I’m annoyed. The physical exertion of shoveling snow is helping but still, I’m annoyed. I’m annoyed at the snow. And irritated by Charlie. Well, that may be a little unfair. I’m just embarrassed because she overheard me telling Rocko that I like her. And it’s true. I do like her. But there’s no way I want her to know that. Not now, in the cold light of day, that shows up all our differences in stark contrast like snow on dark branches. She’s all shiny and glittery and I’m all practical and serious. But last night,in the warmth of the fire and candlelight, I stupidly let my guard down. And that’s why I’m annoyed. Somehow, she has broken through what I thought were my impenetrable defenses. And so easily. With her laugh, and her sparkly blue eyes, and her lips that I just want to kiss all the time. And with all that pink glitter that’s still everywhere.

I scoop another shovelful of snow. The metal scrapes the asphalt sending juddering vibrations up my arms. I’m getting too warm in my jacket, so I take it off and hang it on the gate.

But mostly, I’m annoyed at myself. I mean, she only wanted me to join in her game. And I couldn’t even do that. Yes. Making snow angels looked like fun. And, yes, part of me wanted to jump around in the snow like we’re starring in our own cute Christmas romcom. But…

I stop shoveling and watch Charlie throw a stick for Rocko. She’s so pretty. And alive. Watching her hopeless stick-throwing skills warms my heart and makes me laugh. What is happening to me?

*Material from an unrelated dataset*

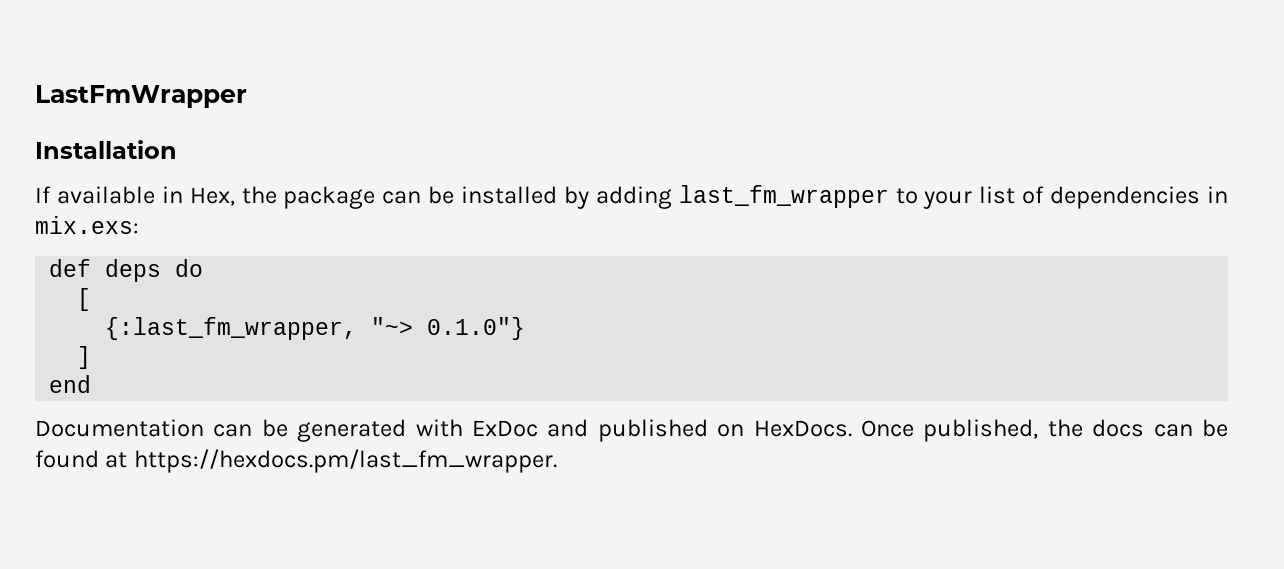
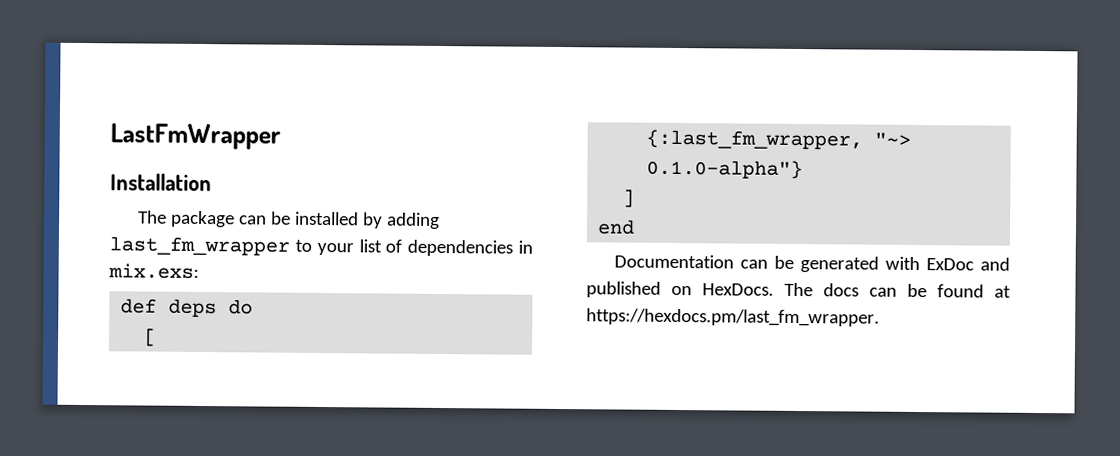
[35,186,277,206] If available in Hex, the -> [137,210,167,224] The
[427,317,526,340] 0.1.0"} -> [646,159,804,180] 0.1.0-alpha"}
[860,419,1083,442] Once published, the -> [784,282,813,297] The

For a minute, I picture us living here. Happily. Together. Where did that come from, soldier?

I shake the thought away and shovel some more snow that is turning to mush by the minute as the day warms up. And I remind myself that I’m a lone wolf. That’s it. Me, myself, and I. And Rocko, of course. And, besides, there’sno room for anyone else here in the gatehouse. We would end up tearing each other to pieces in such a small space.

Or we could be the happiest people in the world. I gulp. The shovel drops from my hand and clangs on the hard wet driveway.

Charlie looks over and laughs. Then she throws the stick for Rocko again.